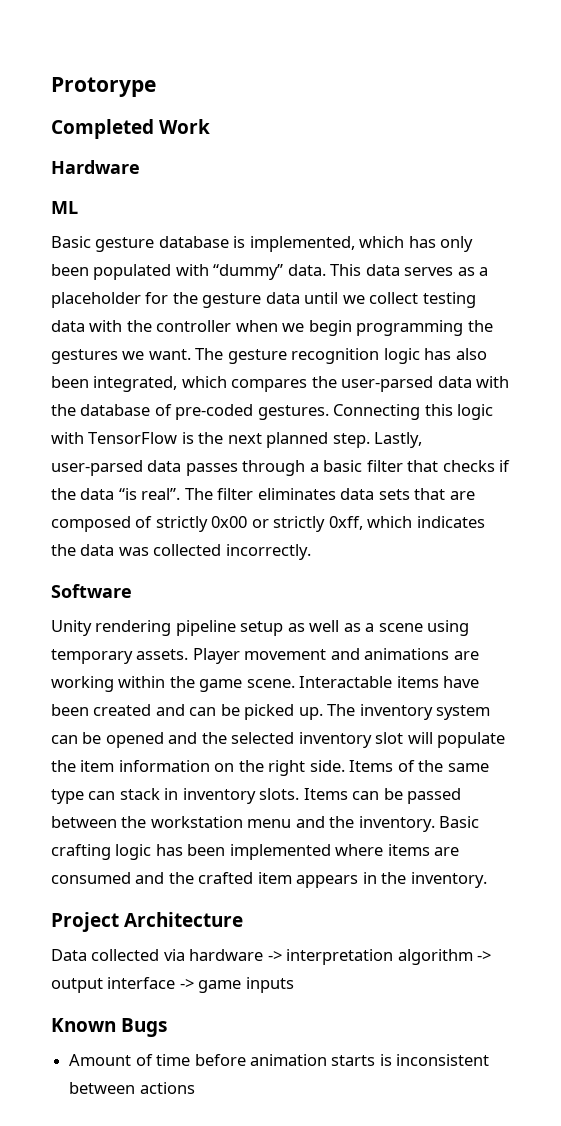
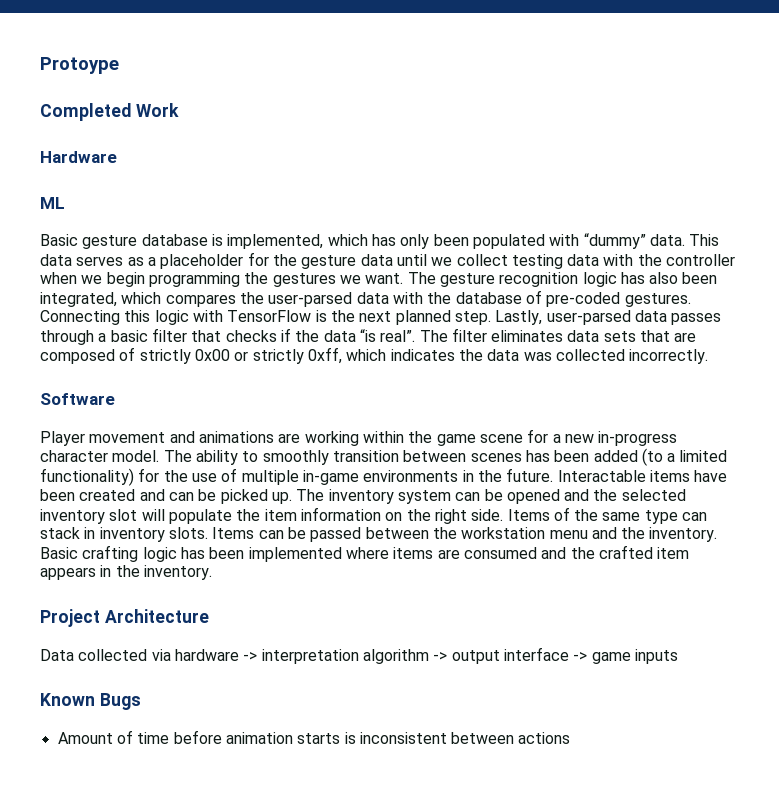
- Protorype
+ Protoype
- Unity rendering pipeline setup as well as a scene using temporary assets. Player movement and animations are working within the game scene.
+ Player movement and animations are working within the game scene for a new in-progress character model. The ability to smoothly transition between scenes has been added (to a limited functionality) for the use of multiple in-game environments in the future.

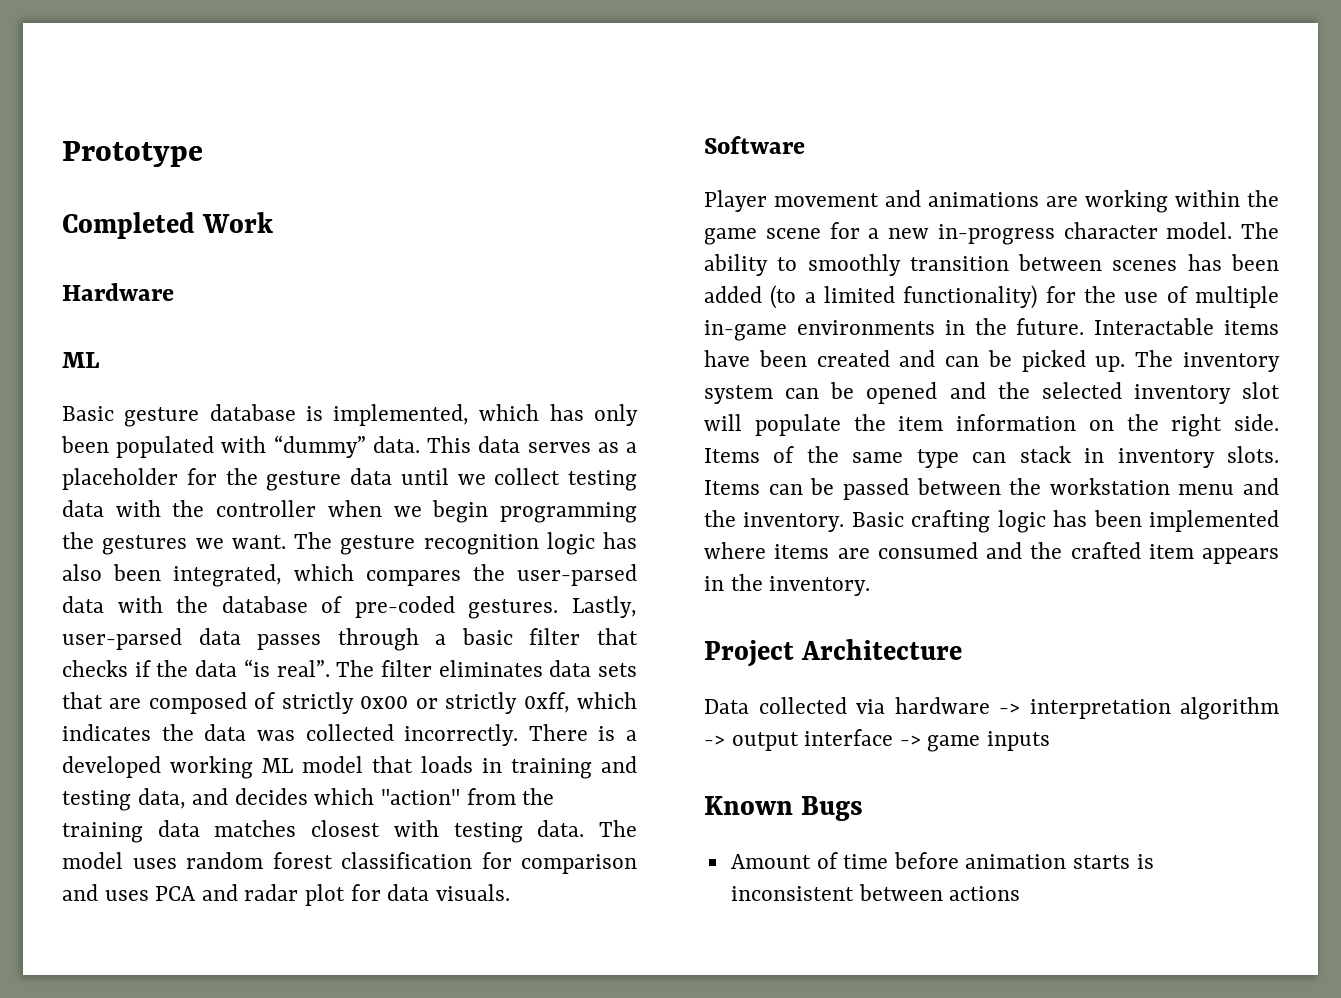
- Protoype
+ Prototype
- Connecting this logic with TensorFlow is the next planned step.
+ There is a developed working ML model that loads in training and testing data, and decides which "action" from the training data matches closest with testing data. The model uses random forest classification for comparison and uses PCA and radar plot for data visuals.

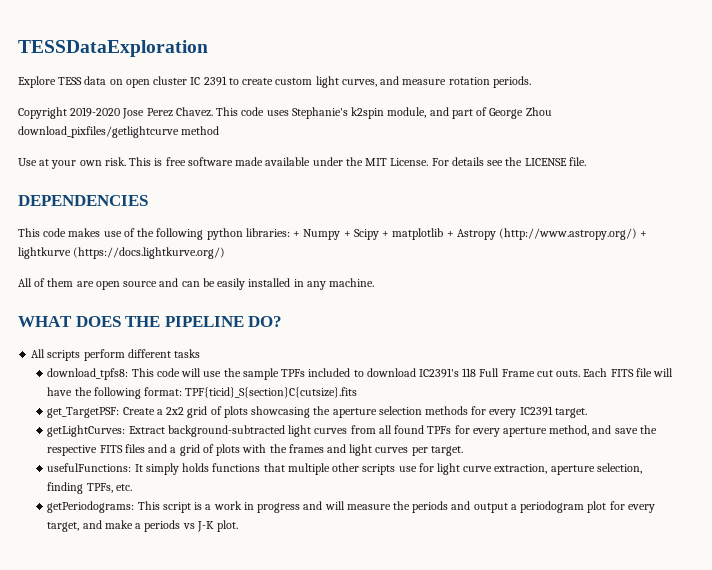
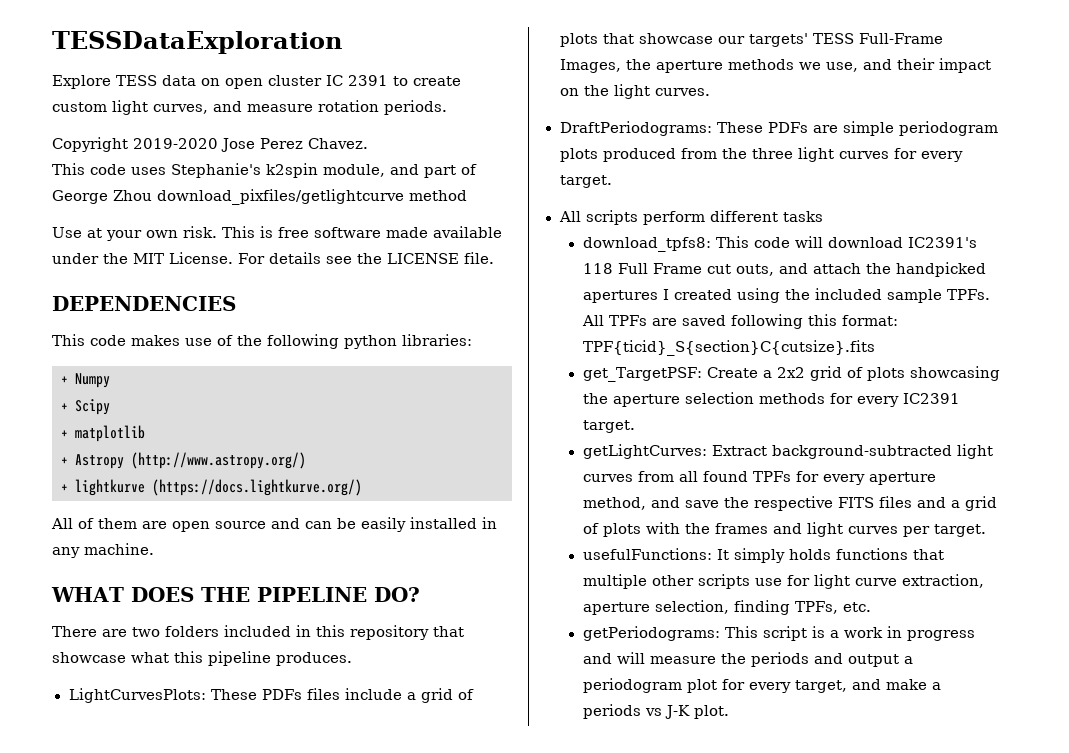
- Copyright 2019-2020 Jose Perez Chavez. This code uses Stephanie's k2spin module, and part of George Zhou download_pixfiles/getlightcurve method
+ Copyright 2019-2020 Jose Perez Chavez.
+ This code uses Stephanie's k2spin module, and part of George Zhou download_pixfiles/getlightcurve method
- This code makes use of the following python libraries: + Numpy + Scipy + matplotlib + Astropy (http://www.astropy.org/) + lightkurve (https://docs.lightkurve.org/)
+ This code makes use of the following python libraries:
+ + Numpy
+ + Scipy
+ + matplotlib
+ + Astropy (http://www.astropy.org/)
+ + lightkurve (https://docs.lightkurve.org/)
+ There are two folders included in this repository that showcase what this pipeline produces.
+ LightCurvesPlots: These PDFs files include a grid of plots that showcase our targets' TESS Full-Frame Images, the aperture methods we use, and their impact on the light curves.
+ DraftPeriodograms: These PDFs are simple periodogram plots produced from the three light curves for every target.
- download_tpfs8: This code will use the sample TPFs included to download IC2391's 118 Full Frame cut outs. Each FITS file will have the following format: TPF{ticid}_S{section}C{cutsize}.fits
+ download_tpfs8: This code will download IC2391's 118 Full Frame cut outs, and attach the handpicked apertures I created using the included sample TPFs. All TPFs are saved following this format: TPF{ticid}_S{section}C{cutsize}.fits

====

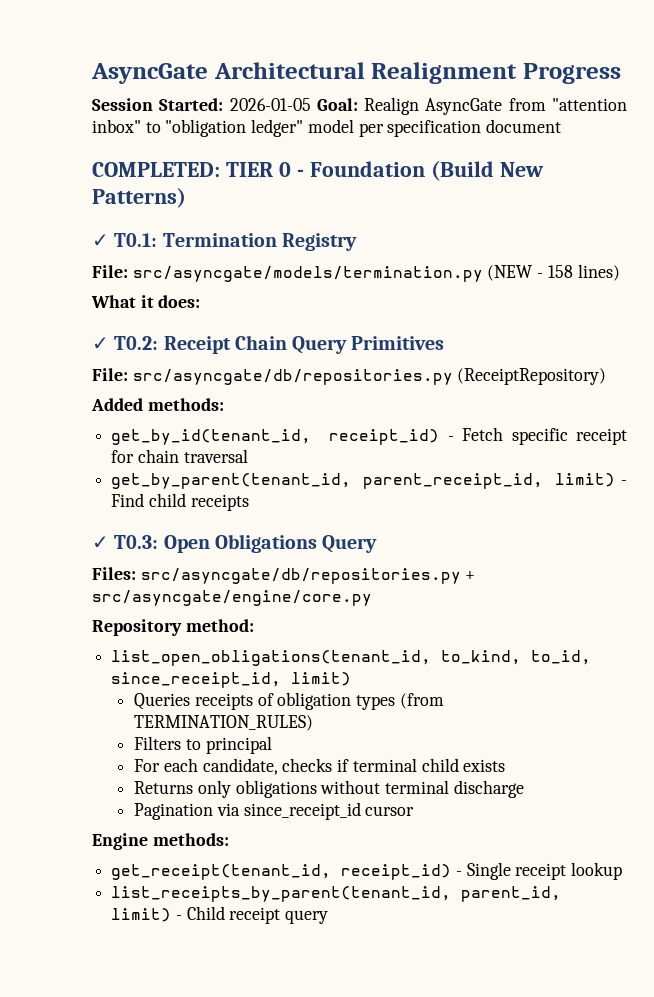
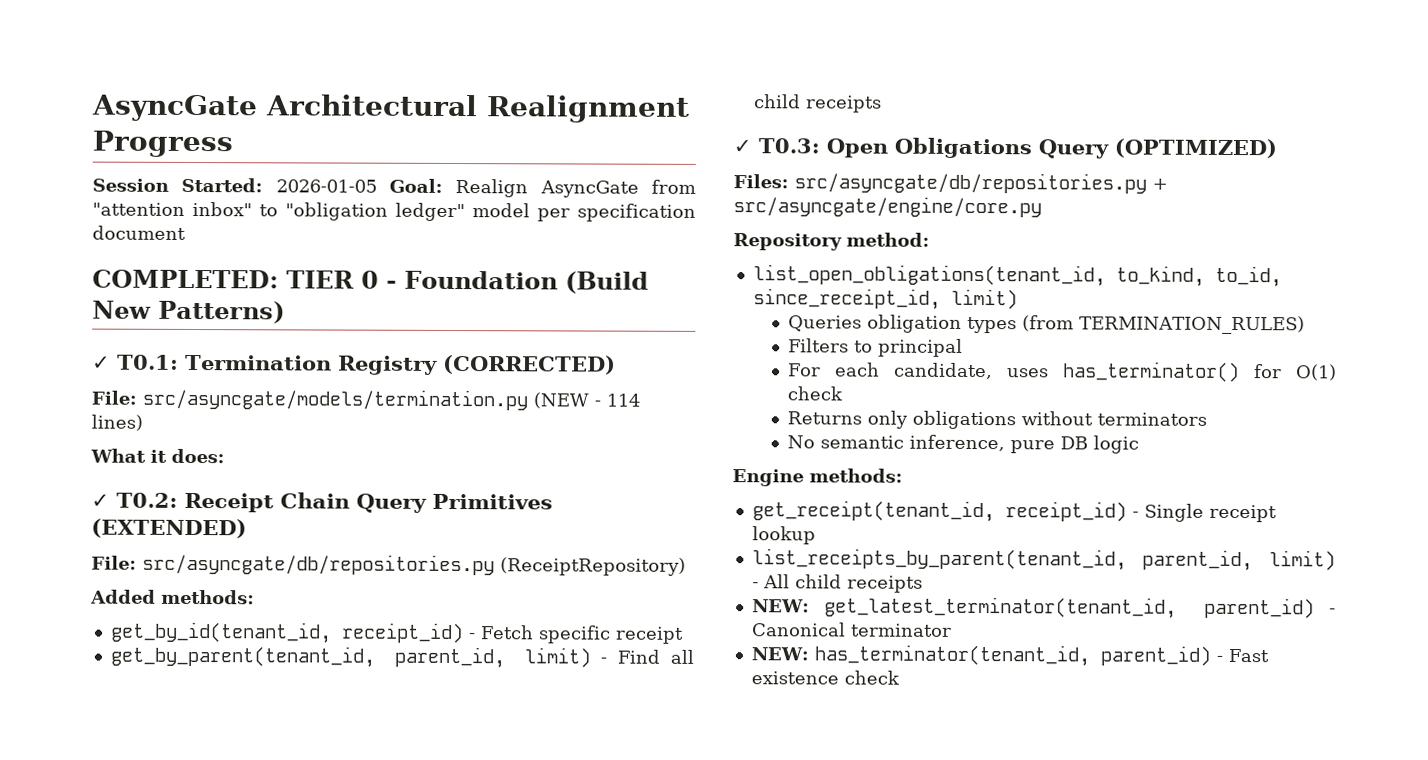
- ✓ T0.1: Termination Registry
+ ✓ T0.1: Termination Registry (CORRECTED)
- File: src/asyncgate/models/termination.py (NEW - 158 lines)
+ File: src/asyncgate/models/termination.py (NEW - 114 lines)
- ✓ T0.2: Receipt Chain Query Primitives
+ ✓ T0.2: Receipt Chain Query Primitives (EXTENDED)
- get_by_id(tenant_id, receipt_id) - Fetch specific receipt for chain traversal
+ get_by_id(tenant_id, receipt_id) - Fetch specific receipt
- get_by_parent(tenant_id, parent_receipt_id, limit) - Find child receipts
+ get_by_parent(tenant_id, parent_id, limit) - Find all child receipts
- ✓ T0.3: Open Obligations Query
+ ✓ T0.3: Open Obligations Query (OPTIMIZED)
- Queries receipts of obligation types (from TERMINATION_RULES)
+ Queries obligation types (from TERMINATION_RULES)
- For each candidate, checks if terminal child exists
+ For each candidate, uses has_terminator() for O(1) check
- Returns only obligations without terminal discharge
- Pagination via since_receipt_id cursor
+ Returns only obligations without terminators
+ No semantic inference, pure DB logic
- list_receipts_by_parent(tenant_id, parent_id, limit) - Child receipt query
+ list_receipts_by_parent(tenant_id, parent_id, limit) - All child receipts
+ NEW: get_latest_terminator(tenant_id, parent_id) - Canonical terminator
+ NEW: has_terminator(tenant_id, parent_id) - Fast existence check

====

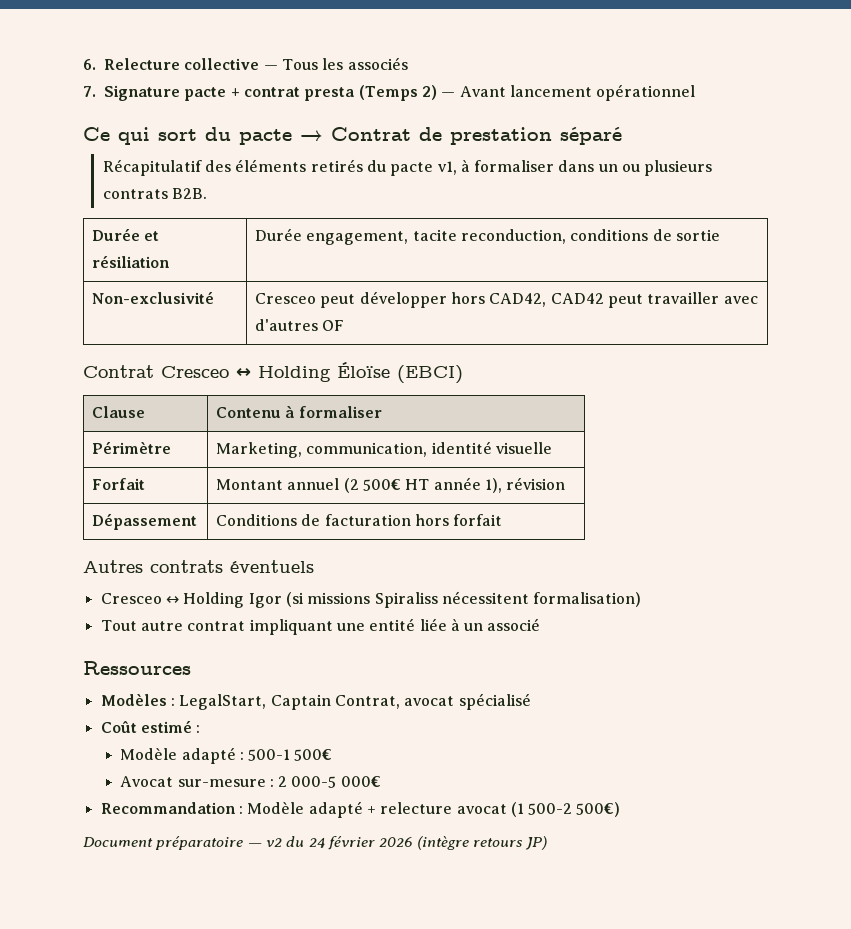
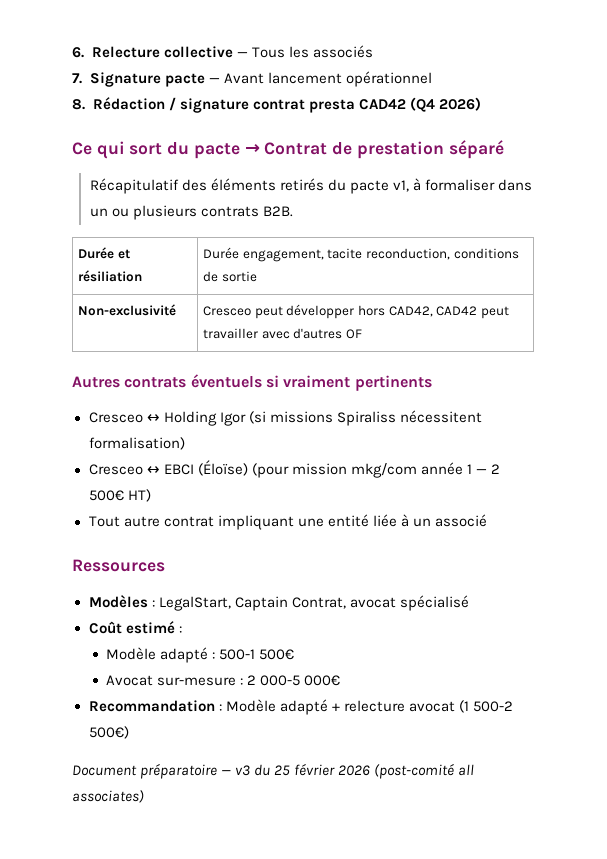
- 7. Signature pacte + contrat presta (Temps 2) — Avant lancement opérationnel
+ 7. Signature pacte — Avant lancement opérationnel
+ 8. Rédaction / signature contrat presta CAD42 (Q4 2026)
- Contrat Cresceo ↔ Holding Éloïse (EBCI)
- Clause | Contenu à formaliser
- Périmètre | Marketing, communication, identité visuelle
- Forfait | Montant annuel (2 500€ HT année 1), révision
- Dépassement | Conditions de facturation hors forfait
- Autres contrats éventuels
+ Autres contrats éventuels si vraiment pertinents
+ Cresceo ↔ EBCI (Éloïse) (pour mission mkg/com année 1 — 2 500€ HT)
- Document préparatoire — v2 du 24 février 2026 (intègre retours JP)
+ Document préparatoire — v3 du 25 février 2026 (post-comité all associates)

====

→ EXERCISE AIM: For the string "module", go through the entries above and copy each line where it occurs.

→ RESPONSE TO THE EXERCISE:
- Copyright 2019-2020 Jose Perez Chavez. This code uses Stephanie's k2spin module, and part of George Zhou download_pixfiles/getlightcurve method
+ This code uses Stephanie's k2spin module, and part of George Zhou download_pixfiles/getlightcurve method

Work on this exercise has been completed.